---------- RECORDS FOR THE TASK
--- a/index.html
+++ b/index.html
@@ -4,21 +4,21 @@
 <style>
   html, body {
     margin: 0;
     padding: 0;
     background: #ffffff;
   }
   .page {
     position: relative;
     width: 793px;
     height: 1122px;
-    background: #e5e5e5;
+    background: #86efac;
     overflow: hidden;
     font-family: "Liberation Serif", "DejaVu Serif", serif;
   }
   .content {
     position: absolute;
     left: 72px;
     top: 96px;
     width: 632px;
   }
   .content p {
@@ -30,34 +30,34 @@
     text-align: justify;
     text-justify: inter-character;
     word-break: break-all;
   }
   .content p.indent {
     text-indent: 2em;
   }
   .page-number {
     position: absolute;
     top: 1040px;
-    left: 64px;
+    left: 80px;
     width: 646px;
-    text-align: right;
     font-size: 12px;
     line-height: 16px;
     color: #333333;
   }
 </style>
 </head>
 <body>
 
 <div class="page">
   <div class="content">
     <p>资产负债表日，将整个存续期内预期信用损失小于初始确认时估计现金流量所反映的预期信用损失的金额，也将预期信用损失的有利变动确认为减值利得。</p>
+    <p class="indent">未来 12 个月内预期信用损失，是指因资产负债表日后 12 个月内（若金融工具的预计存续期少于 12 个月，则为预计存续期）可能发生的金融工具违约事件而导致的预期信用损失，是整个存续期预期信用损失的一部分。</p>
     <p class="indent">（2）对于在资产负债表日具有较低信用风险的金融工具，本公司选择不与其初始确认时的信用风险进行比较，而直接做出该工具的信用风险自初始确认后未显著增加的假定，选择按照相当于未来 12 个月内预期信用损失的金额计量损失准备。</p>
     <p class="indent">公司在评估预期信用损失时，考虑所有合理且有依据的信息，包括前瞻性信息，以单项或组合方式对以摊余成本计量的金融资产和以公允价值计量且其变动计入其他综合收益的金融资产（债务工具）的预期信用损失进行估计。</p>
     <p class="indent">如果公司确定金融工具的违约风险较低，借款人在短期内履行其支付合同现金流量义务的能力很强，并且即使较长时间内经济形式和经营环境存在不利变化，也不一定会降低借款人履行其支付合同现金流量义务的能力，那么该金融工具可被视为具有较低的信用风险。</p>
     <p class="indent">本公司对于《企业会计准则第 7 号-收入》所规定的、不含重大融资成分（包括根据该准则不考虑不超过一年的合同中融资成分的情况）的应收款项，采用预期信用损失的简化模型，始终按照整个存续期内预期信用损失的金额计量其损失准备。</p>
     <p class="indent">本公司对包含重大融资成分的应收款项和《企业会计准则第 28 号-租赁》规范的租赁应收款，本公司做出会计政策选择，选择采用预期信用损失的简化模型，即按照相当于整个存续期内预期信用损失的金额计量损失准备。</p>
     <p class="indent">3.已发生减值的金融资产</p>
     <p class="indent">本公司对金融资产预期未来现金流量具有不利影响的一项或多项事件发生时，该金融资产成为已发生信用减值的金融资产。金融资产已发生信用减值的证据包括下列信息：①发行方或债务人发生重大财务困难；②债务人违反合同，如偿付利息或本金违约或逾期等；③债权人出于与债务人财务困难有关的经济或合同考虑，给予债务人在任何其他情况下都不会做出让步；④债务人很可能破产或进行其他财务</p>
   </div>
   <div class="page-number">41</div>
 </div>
--------------------
---------- RECORDS FOR THE TASK
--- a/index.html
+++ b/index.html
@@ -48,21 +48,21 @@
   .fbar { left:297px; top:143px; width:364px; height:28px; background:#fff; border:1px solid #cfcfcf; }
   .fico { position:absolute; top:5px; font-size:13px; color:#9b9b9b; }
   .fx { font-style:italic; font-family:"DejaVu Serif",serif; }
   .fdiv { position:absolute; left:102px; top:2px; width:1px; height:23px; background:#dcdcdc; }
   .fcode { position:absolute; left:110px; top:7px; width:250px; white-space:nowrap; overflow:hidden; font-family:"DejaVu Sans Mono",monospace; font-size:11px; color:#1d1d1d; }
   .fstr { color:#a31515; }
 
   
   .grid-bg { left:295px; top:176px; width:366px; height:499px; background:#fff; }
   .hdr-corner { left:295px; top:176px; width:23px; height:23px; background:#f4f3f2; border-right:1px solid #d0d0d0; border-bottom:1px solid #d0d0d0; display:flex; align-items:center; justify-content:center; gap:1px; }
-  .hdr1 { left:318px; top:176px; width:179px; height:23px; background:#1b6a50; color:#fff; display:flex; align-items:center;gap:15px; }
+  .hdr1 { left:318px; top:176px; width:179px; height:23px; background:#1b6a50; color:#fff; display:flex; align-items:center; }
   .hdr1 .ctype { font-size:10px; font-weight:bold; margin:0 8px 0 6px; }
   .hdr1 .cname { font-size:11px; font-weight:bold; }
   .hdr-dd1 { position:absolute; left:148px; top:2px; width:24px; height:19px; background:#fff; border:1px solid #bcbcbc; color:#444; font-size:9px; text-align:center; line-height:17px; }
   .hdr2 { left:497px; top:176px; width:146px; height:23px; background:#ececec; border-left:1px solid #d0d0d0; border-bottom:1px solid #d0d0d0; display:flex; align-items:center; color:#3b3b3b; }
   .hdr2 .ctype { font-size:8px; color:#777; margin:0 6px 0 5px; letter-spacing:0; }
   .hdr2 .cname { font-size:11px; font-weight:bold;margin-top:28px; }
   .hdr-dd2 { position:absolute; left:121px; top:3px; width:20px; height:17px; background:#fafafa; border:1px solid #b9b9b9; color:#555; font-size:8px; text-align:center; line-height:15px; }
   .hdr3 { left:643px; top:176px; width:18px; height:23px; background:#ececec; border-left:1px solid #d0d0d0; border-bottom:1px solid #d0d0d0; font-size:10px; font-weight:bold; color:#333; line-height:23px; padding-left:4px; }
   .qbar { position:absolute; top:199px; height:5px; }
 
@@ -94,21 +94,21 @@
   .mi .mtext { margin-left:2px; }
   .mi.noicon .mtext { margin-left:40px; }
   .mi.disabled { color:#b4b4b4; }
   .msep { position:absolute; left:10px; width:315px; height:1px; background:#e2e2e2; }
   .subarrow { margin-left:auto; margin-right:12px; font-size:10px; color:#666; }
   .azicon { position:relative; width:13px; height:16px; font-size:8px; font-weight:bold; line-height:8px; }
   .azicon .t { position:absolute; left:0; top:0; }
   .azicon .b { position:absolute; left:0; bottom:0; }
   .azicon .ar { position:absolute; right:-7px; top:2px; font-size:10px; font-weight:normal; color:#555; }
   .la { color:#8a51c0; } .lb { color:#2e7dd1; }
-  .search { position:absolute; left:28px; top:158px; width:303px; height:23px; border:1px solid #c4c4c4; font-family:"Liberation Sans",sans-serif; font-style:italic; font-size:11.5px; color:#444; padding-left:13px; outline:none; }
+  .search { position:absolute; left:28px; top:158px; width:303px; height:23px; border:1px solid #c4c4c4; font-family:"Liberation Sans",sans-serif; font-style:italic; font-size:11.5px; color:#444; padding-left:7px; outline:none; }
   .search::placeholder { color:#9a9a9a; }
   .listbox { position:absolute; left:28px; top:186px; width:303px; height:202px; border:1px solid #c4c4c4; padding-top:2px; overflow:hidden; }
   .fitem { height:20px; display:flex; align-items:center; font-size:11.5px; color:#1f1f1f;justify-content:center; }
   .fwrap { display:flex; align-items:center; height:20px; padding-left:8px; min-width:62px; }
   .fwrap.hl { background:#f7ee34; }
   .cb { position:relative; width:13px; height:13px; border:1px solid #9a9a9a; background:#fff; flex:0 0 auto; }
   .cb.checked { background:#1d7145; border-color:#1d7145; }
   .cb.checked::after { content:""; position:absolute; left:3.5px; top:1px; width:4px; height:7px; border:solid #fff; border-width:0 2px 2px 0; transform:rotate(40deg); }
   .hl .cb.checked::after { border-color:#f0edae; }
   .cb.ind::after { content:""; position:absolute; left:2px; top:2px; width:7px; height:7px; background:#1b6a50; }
--------------------
Of the lines above, retype only those from the line containing "-94,21 +94,21 @@" through the line containing "position:absolute; left:2px; top:2px;", including both, exactly.

@@ -94,21 +94,21 @@
   .mi .mtext { margin-left:2px; }
   .mi.noicon .mtext { margin-left:40px; }
   .mi.disabled { color:#b4b4b4; }
   .msep { position:absolute; left:10px; width:315px; height:1px; background:#e2e2e2; }
   .subarrow { margin-left:auto; margin-right:12px; font-size:10px; color:#666; }
   .azicon { position:relative; width:13px; height:16px; font-size:8px; font-weight:bold; line-height:8px; }
   .azicon .t { position:absolute; left:0; top:0; }
   .azicon .b { position:absolute; left:0; bottom:0; }
   .azicon .ar { position:absolute; right:-7px; top:2px; font-size:10px; font-weight:normal; color:#555; }
   .la { color:#8a51c0; } .lb { color:#2e7dd1; }
-  .search { position:absolute; left:28px; top:158px; width:303px; height:23px; border:1px solid #c4c4c4; font-family:"Liberation Sans",sans-serif; font-style:italic; font-size:11.5px; color:#444; padding-left:13px; outline:none; }
+  .search { position:absolute; left:28px; top:158px; width:303px; height:23px; border:1px solid #c4c4c4; font-family:"Liberation Sans",sans-serif; font-style:italic; font-size:11.5px; color:#444; padding-left:7px; outline:none; }
   .search::placeholder { color:#9a9a9a; }
   .listbox { position:absolute; left:28px; top:186px; width:303px; height:202px; border:1px solid #c4c4c4; padding-top:2px; overflow:hidden; }
   .fitem { height:20px; display:flex; align-items:center; font-size:11.5px; color:#1f1f1f;justify-content:center; }
   .fwrap { display:flex; align-items:center; height:20px; padding-left:8px; min-width:62px; }
   .fwrap.hl { background:#f7ee34; }
   .cb { position:relative; width:13px; height:13px; border:1px solid #9a9a9a; background:#fff; flex:0 0 auto; }
   .cb.checked { background:#1d7145; border-color:#1d7145; }
   .cb.checked::after { content:""; position:absolute; left:3.5px; top:1px; width:4px; height:7px; border:solid #fff; border-width:0 2px 2px 0; transform:rotate(40deg); }
   .hl .cb.checked::after { border-color:#f0edae; }
   .cb.ind::after { content:""; position:absolute; left:2px; top:2px; width:7px; height:7px; background:#1b6a50; }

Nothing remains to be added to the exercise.